------ RECORDS SHOWN ------

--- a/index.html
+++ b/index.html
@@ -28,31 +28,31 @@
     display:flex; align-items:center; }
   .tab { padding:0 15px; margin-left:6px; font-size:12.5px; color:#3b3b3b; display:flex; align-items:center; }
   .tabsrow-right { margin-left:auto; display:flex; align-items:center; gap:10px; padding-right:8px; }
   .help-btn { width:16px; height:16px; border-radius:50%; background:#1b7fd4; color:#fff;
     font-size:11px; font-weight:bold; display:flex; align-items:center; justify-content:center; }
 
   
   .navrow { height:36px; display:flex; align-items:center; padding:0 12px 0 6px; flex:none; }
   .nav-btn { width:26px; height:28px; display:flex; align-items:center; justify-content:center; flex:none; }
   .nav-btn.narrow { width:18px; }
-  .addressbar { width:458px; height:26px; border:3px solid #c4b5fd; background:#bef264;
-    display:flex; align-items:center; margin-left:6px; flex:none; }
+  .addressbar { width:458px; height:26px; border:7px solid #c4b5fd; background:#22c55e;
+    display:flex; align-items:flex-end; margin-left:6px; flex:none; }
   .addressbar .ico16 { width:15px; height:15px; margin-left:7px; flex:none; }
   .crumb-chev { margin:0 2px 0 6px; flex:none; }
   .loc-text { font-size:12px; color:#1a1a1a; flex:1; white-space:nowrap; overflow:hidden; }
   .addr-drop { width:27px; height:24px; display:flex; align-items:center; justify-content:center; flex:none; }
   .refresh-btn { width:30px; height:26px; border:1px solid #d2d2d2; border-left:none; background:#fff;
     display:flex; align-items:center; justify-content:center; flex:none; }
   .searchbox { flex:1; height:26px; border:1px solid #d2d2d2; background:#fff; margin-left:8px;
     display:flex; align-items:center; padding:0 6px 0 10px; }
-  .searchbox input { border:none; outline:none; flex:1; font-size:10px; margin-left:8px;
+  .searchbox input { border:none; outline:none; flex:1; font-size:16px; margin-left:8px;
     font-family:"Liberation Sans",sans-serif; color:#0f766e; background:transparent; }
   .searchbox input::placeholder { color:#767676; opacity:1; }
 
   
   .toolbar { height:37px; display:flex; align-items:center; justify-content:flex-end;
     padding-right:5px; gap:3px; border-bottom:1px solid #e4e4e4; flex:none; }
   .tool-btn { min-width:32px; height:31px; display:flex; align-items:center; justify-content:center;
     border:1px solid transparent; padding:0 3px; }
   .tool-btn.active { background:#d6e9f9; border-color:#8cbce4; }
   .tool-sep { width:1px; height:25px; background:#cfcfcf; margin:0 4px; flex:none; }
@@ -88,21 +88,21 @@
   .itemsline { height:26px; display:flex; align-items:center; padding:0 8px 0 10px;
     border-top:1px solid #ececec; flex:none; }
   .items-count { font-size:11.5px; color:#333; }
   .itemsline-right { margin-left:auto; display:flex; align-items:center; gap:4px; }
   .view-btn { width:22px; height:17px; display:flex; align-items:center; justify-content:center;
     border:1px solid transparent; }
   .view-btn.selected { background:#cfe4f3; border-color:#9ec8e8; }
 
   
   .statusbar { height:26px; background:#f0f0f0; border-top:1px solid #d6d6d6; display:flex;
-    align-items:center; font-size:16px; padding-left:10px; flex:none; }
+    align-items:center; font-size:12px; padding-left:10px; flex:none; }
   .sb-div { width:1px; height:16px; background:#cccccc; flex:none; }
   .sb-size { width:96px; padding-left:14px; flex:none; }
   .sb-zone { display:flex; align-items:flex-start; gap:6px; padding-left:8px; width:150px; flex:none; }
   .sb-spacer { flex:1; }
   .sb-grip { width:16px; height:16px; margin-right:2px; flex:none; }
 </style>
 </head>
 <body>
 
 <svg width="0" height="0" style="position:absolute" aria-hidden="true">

------

▸ YOUR OBJECTIVE
Could you repeat exactly the lines above from the line with "margin:0 2px 0" up to and including the line with "#d2d2d2; border-left:none; background:#fff;", and only those?

▸ SOLVED PROBLEM
   .crumb-chev { margin:0 2px 0 6px; flex:none; }
   .loc-text { font-size:12px; color:#1a1a1a; flex:1; white-space:nowrap; overflow:hidden; }
   .addr-drop { width:27px; height:24px; display:flex; align-items:center; justify-content:center; flex:none; }
   .refresh-btn { width:30px; height:26px; border:1px solid #d2d2d2; border-left:none; background:#fff;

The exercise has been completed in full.